Share |

Houseleek

(Sempervivum tectorum)

Also called: Stonecrop, Sengreen, Jupiter's Eye, Thors Beard.

Description: This little herb grows plentifully on walls and tops of small buildings. The leaves form rosettes 2 to 3 inches in diameter; they are fleshy and flat with no stalk; oblong, incurved and pointed, hairy on the margins. It bears small purple flowers on long stems.

Medicinal uses: The juice is very helpful in curing corns and warts, if applied daily.

In rural districts the bruised leaves of the fresh plant were often applied to burns, scalds, sore legs and chronic skin diseases.

Galen extolled the uses of houseleek in the treatment of erysipelas and shingles.

Gerard said: 'The juice being gently rubbed on any place stung by nettles or bees, or bitten by any venemous creature cloth presently take away the pain'.

Parkinson said: 'The juice takes away corns from the toes and feet if they be bathed therewith every day, and at night emplastered as it were, with the skin of the same houseleek'.

Part used: Fresh leaves.

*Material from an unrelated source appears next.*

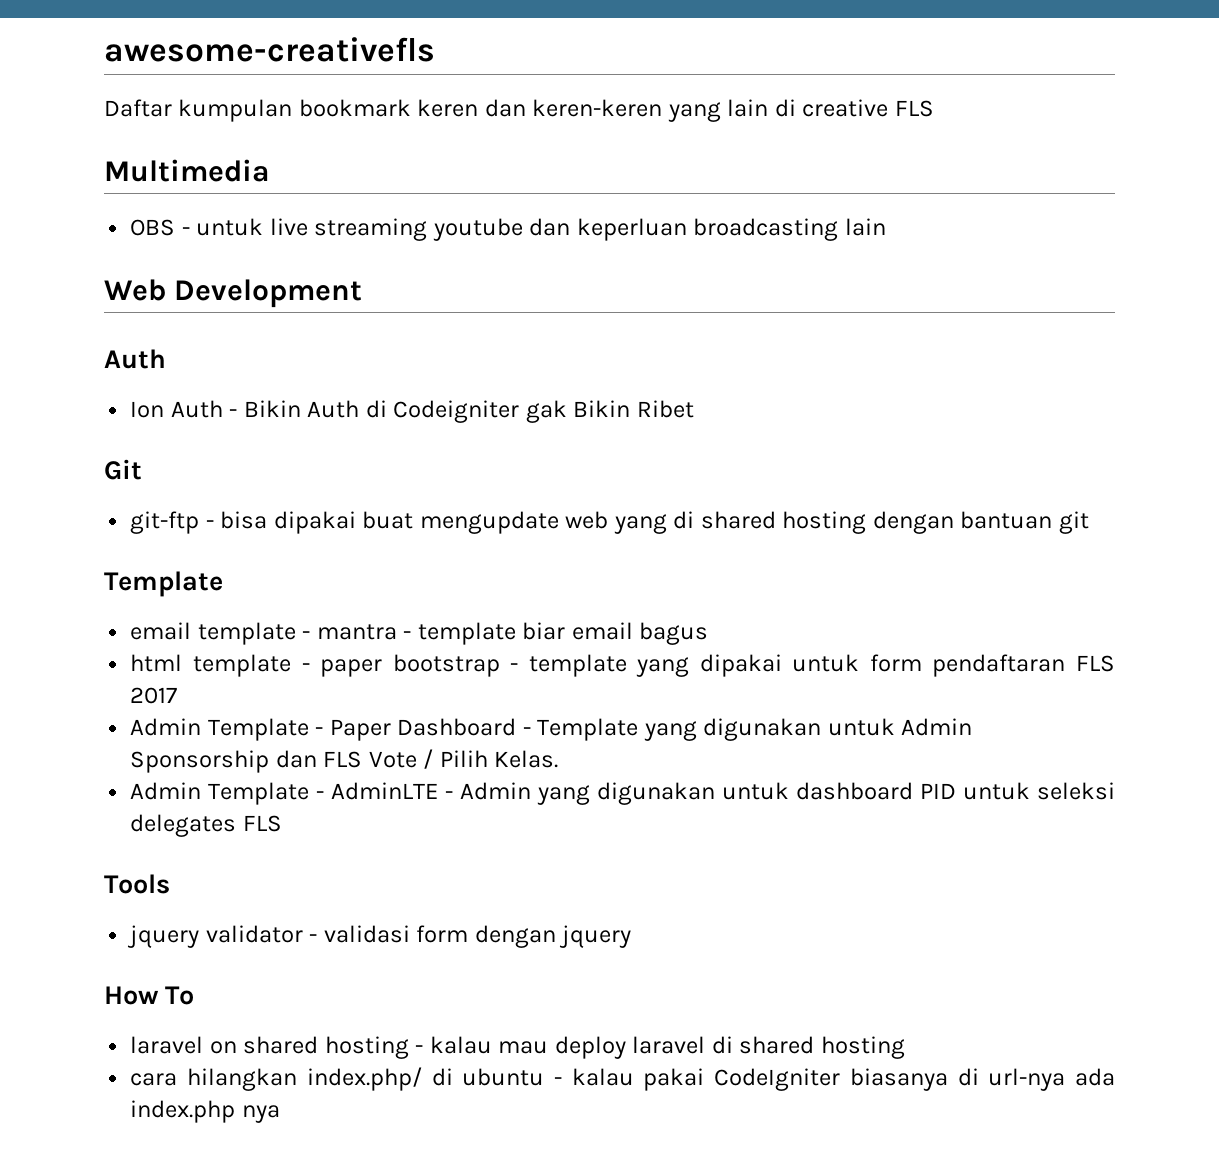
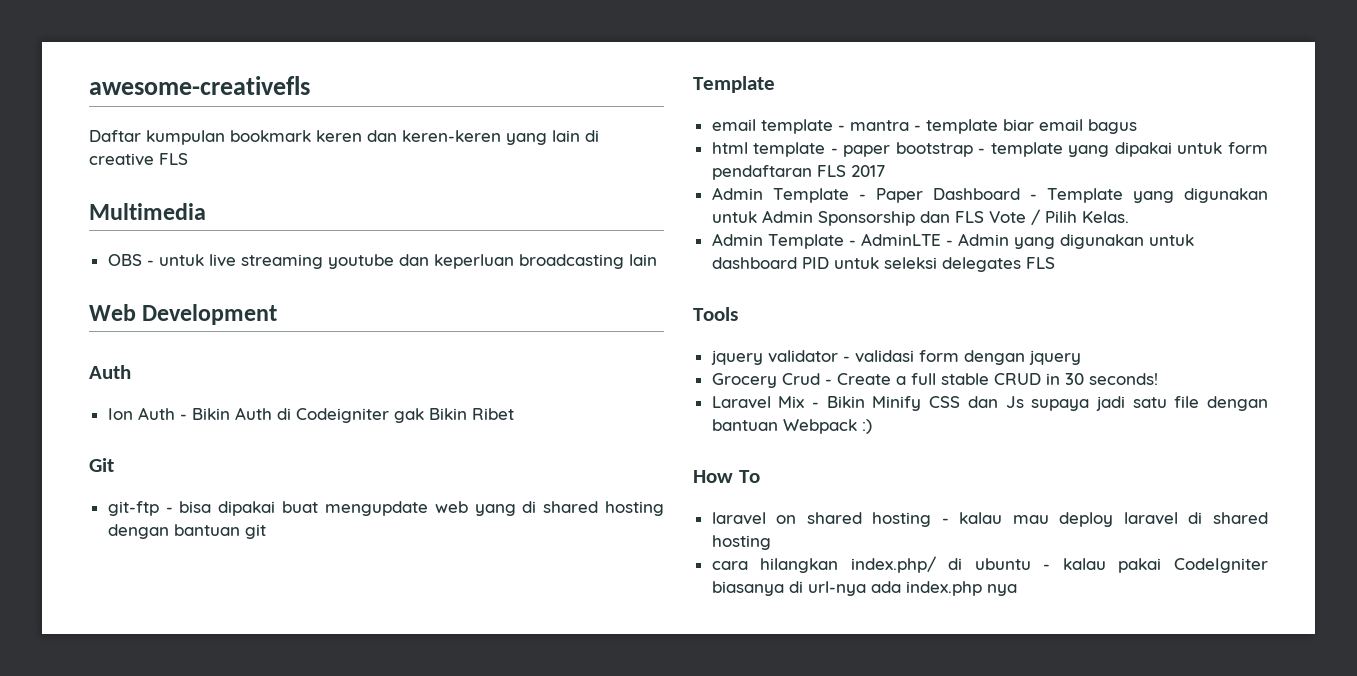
(632, 936) none -> [711,373,1158,388] [711,396,1268,411] [711,419,872,434] // Grocery Crud - Create a full stable CRUD in 30 seconds! // Laravel Mix - Bikin Minify CSS dan Js supaya jadi satu file dengan bantuan Webpack :)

Houseleek is derived from the anglo-saxon word leek, a plant growing on a house.

Directions for use: The fresh leaves are bruised and applied as a poultice to inflammatory conditions of the skin.

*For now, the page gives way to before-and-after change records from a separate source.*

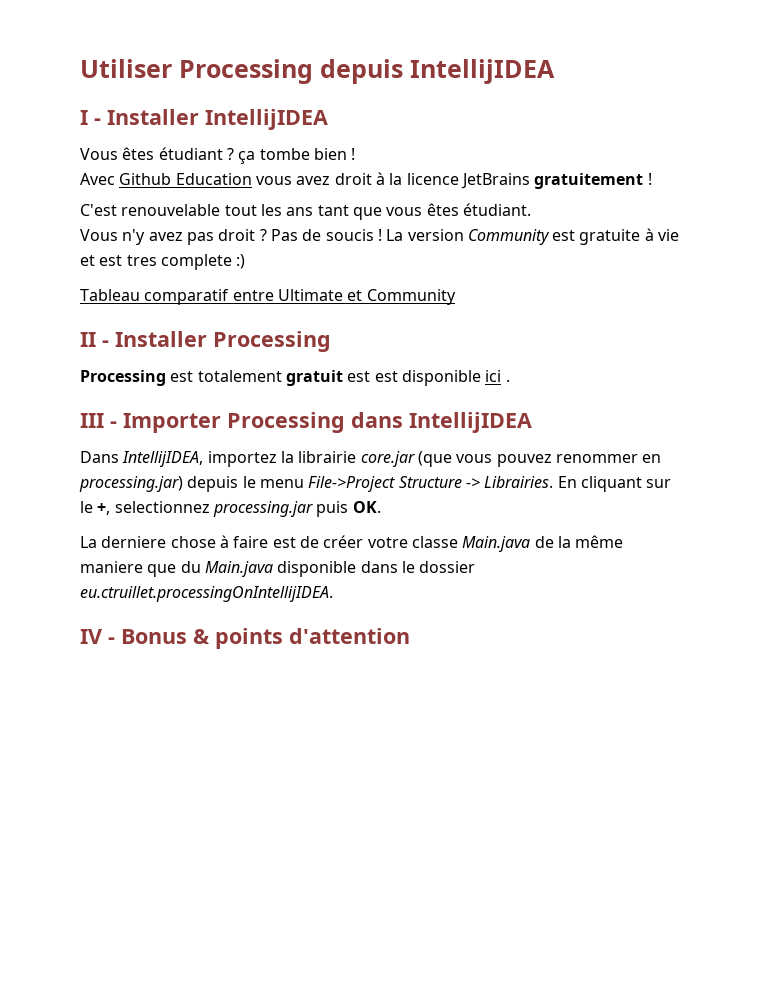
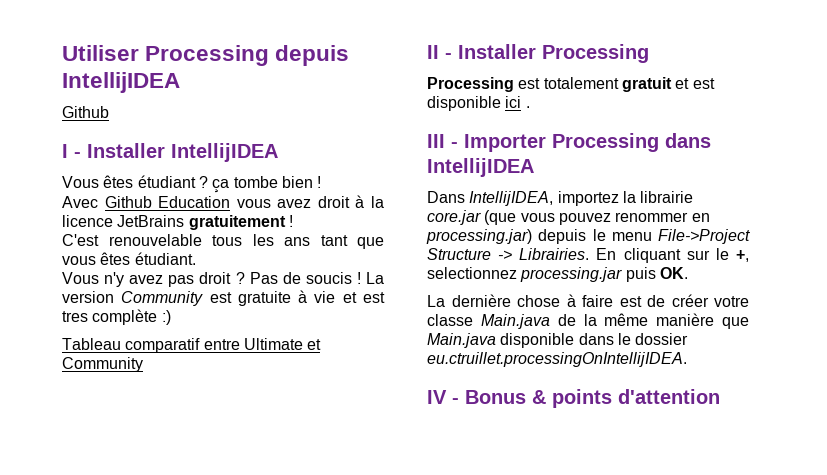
(555, 71) none -> [62,106,109,118] // Github
[224,205,257,216] tout -> [212,235,242,246] tous
[160,254,232,270] complete -> [92,309,158,325] complète
[347,371,371,382] est -> [675,78,690,89] et
[101,536,167,548] derniere -> [451,294,511,307] dernière
[80,561,201,577] maniere que du -> [656,313,749,329] manière que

This little plant has great tenacity and vitality and it is recorded that a botanist tried hard for eighteen months to dry a plant of houseleek for his herbarium but failed. He restored it to its first site where it grew again as though nothing had interfered with its ordinary life.

In olden times it was often planted on roofs of houses because it is supposed to be a guard against thunder and lightning.

The Greeks were very fond of houseleeks and grew them in vases in the windows of their houses.